ラピータ宮殿の上空に浮かぶ女神のその声を眼下に広がる石造りの床の上にいるメデューサを始めとする旅の仲間たちは困惑しながら聞いていました。
そんな彼らに対して今度は同じ石造りの床の上に立っているもう一柱の神、冥皇神ハーデスが声をかけてきます。

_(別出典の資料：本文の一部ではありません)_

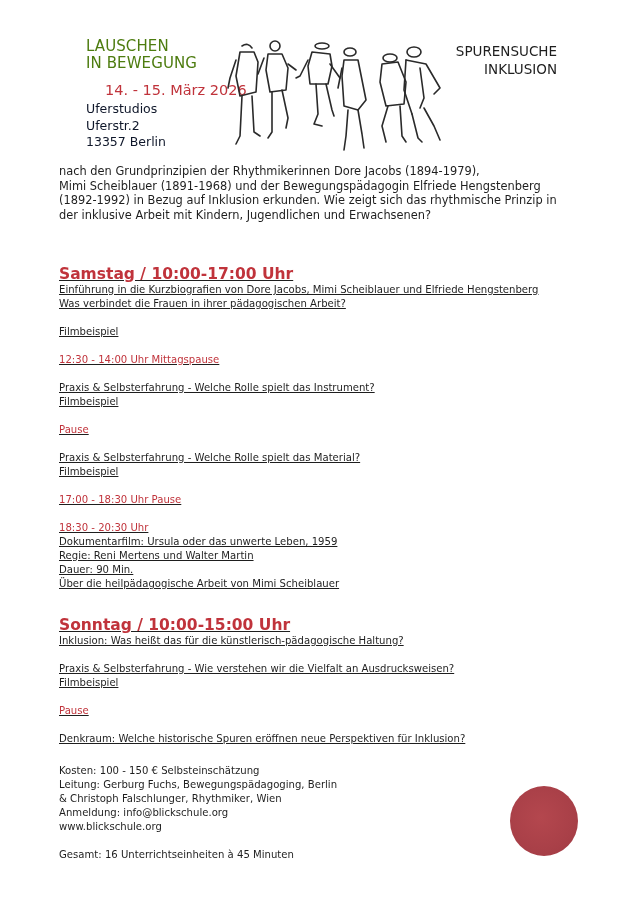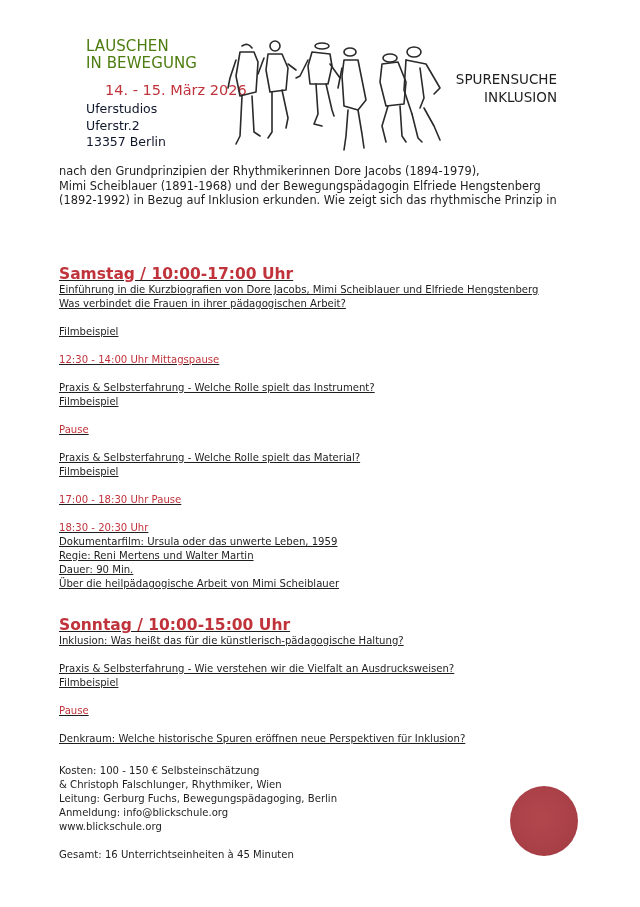--- a/index.html
+++ b/index.html
@@ -4,21 +4,21 @@
 <style>
   html, body { margin: 0; padding: 0; background: #ffffff; }
   body {
     width: 640px; height: 907px; position: relative; overflow: hidden;
     font-family: "DejaVu Sans", sans-serif; color: #1c1c1c;
   }
   .abs { position: absolute; }
   .hdr-title { left: 86px; top: 38px; font-size: 15px; line-height: 16.5px; letter-spacing: 0.1px; color: #4d7c0f; }
   .hdr-date { left: 85px; top: 81px; font-size: 14.5px; line-height: 18px; color: #c0333b; margin-left: 20px; }
   .hdr-addr { left: 86px; top: 101px; font-size: 12.5px; line-height: 16.5px; color: #0f172a; }
-  .hdr-right { left: 430px; width: 127px; top: 43px; font-size: 13.5px; line-height: 17.5px; text-align: right; color: #1e1e1e; margin-top: 28px; }
+  .hdr-right { left: 430px; width: 127px; top: 43px; font-size: 13.5px; line-height: 17.5px; text-align: right; color: #1e1e1e; }
   .sketch { left: 212px; top: 38px; width: 240px; height: 120px; }
   .intro { left: 59px; top: 164px; width: 520px; font-size: 11.4px; line-height: 14.6px; color: #1e1e1e; }
   .prog { left: 59px; top: 266px; width: 540px; font-size: 10.1px; line-height: 14px; color: #1e1e1e; text-decoration: underline; }
   .day-heading { font-size: 15.5px; line-height: 17px; color: #c0333b; margin: 0; }
   .red { color: #c0333b; }
   .line { display: block; white-space: nowrap; }
   .gap { height: 14px; }
   .gap-lg { height: 26px; }
   .footer { left: 59px; top: 764px; font-size: 10.1px; line-height: 14px; color: #1e1e1e; }
   .dot { left: 510px; top: 786px; width: 68px; height: 70px; border-radius: 50%;
@@ -92,20 +92,21 @@
     <path d="M208 30 l4 30 l-4 10"></path>
     <path d="M200 76 l6 24 l4 4"></path>
     <path d="M212 70 l10 18 l6 14"></path>
   </g>
 </svg>
 
 <div class="abs intro">
   <span class="line">nach den Grundprinzipien der Rhythmikerinnen Dore Jacobs (1894-1979),</span>
   <span class="line">Mimi Scheiblauer (1891-1968) und der Bewegungspädagogin Elfriede Hengstenberg</span>
   <span class="line">(1892-1992) in Bezug auf Inklusion erkunden. Wie zeigt sich das rhythmische Prinzip in</span>
+  <span class="line">der inklusive Arbeit mit Kindern, Jugendlichen und Erwachsenen?</span>
 </div>
 
 <div class="abs prog">
   <section>
     <h2 class="day-heading">Samstag / 10:00-17:00 Uhr</h2>
     <span class="line">Einführung in die Kurzbiografien von Dore Jacobs, Mimi Scheiblauer und Elfriede Hengstenberg</span>
     <span class="line">Was verbindet die Frauen in ihrer pädagogischen Arbeit?</span>
     <div class="gap"></div>
     <span class="line">Filmbeispiel</span>
     <div class="gap"></div>
@@ -138,21 +139,21 @@
     <span class="line">Filmbeispiel</span>
     <div class="gap"></div>
     <span class="line red">Pause</span>
     <div class="gap"></div>
     <span class="line">Denkraum: Welche historische Spuren eröffnen neue Perspektiven für Inklusion?</span>
   </section>
 </div>
 
 <div class="abs footer">
   <span class="line">Kosten: 100 - 150 € Selbsteinschätzung</span>
+  <span class="line">Leitung: Gerburg Fuchs, Bewegungspädagoging, Berlin</span>
   <span class="line">&amp; Christoph Falschlunger, Rhythmiker, Wien</span>
-  <span class="line">Leitung: Gerburg Fuchs, Bewegungspädagoging, Berlin</span>
   <span class="line">Anmeldung: info@blickschule.org</span>
   <span class="line">www.blickschule.org</span>
   <div class="gap"></div>
   <span class="line">Gesamt: 16 Unterrichtseinheiten à 45 Minuten</span>
 </div>
 
 <div class="abs dot"></div>
 
 </body></html>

「君たちとの旅はまこと得難い体験であった。君たちはもちろん旅先で会った様々な人々の心情に触れアルテミスと同じくわたしの人間に対する見方はおおいに変わった。今後はその事を念頭において人間の生死を司るわたしの役目をしっかりと果たしてゆきたいー」

水で満たされた深い堀の中に屹立するラピータ宮殿を支える高い石造りの土台の上にいるメデューサを始めとしたシュナンの旅の仲間たちは月の女神アルテミスの出現についで自分たちの仲間であった吟遊詩人デイスの正体が実は冥皇神ハーデスであった事が明らかになるとさすがに驚きそれぞれの顔に困惑した表情を浮かべていました。
彼らは全宇宙を支配するというオリンポス12神のうちニ柱もの神が自分たちの目の前に突如として現れた事実に一様に衝撃を受けておりその心を千々に乱れさせていました。

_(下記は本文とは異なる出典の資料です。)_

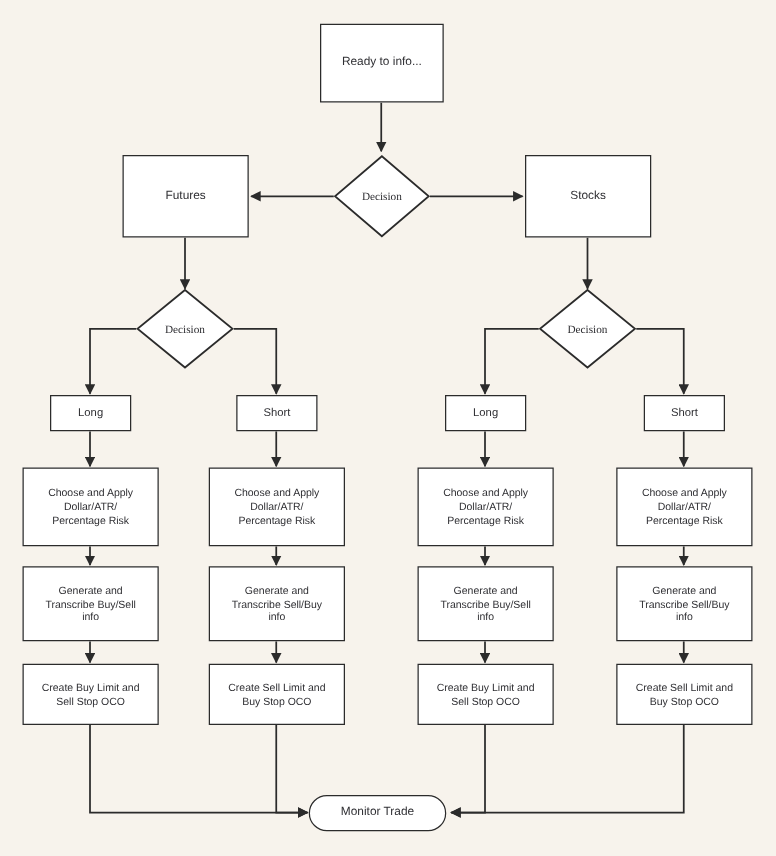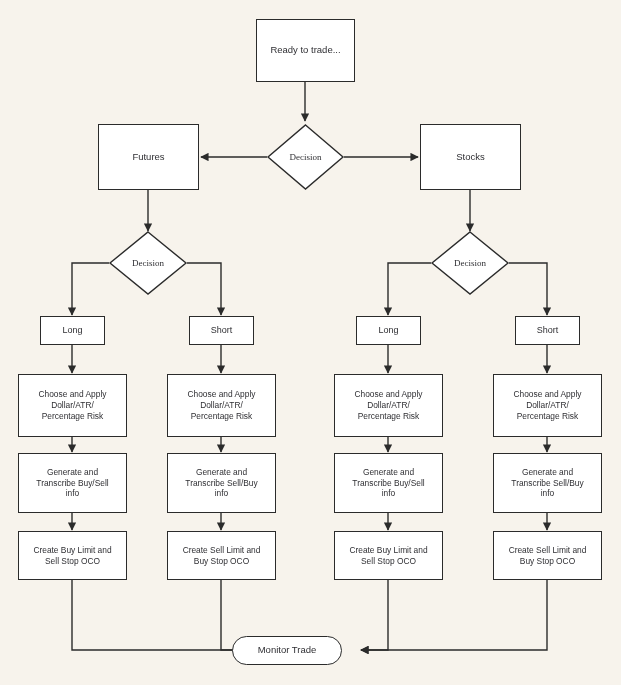--- a/index.html
+++ b/index.html
@@ -121,21 +121,21 @@
 
       <path d="M 72 580 L 72 650 L 246 650" marker-end="url(#ah)"></path>
       <path d="M 221 580 L 221 650 L 246 650" marker-end="url(#ah)"></path>
 
       <path d="M 388 580 L 388 650 L 361 650" marker-end="url(#ah)"></path>
       <path d="M 547 580 L 547 650 L 361 650" marker-end="url(#ah)"></path>
 
     </g>
   </svg>
 
-  <div class="node wide" style="left:256px; top:19px; width:99px; height:63px;">Ready to trade...</div>
+  <div class="node wide" style="left:256px; top:19px; width:99px; height:63px;">Ready to info...</div>
 
   <div class="diamond" style="left:267px; top:124px; width:77px; height:66px;">
     <svg width="77" height="66" viewBox="0 0 77 66" xmlns="http://www.w3.org/2000/svg">
       <polygon points="38.5,1 76,33 38.5,65 1,33" fill="#ffffff" stroke="#2b2b2b" stroke-width="1.4"></polygon>
     </svg>
     <div class="dlabel">Decision</div>
   </div>
 
   <div class="node wide" style="left:420px; top:124px; width:101px; height:66px;">Stocks</div>
   <div class="node wide" style="left:98px; top:124px; width:101px; height:66px;">Futures</div>
@@ -186,15 +186,15 @@
 
   <div class="node process" style="left:18px; top:531px; width:109px; height:49px;">Create Buy Limit and
 Sell Stop OCO</div>
   <div class="node process" style="left:167px; top:531px; width:109px; height:49px;">Create Sell Limit and
 Buy Stop OCO</div>
   <div class="node process" style="left:334px; top:531px; width:109px; height:49px;">Create Buy Limit and
 Sell Stop OCO</div>
   <div class="node process" style="left:493px; top:531px; width:109px; height:49px;">Create Sell Limit and
 Buy Stop OCO</div>
 
-  <div class="node terminal" style="left:232px; top:636px; width:110px; height:29px;">Monitor Trade</div>
+  <div class="node terminal" style="left:247px; top:636px; width:110px; height:29px;">Monitor Trade</div>
 
 </div>
 
 </body></html>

レダとボボンゴはラピータ宮殿の門前に広がる石畳が敷きつめられた床の上に呆然と立ち尽くしながら上空に浮かぶ女神とすぐ隣で同じ石床の上に佇む死の神とを交互に見つめています。
石畳の上に転がっている二つに折れた師匠の杖も事の成り行きに戸惑っているのかその先端の円板についた大きな目を白黒させています。
けれど、シュナン少年の石像の傍らで石造りの床上に座り込んでいるラーナ・メデューサだけはその心は激しく動揺しながらも近くに立つ冥皇ハーデスの彫りの深い青白い顔をまるで見定めるかのように真っ直ぐな瞳で見上げていました。
そしてそんな旅の仲間たちの姿を彼らの周囲にいる強大なニ柱の神々ははるかな上空とすぐ隣から超然とした態度で静かに見つめています。
やがてそんな異様な状況下の中でシュナン少年の石像の傍らで床上にうずくまっていたラーナ・メデューサがついに意を決したかのように動き出します。
彼女は今まで石畳にぺったりと落としていた腰を浮かせると宮殿前に広がる石造りの床にスクッと両足で立ち上がりました。
そして足元付近の石畳の上に横たわるシュナン少年の石像に目をやると振り切るようにその物言わぬ石像に背を向けるとゆっくりと石畳の上を踏みしめながらすぐ側に立っている冥皇ハーデスの元へ歩いて行きます。
彼女のその目的はもちろん人間の生死を司る神である彼に頼み込んで石像と化して絶命したシュナン少年を元通りに生き返らせてもらう事でした。
対する冥皇ハーデスの方はといえば石畳を踏みしめながら自分に向かって近づいてくる波打つ金髪を持つ美しい少女の姿をその漆黒の瞳の中心にしっかりと捉えています。
上空に浮かぶ女神や周囲にいる仲間たちが悄然と見守る中、ラピータ宮殿の門前に広がる石造りのスペースを歩くメデューサは眼前に佇む死の神の方へ少しずつ歩み寄って行きました。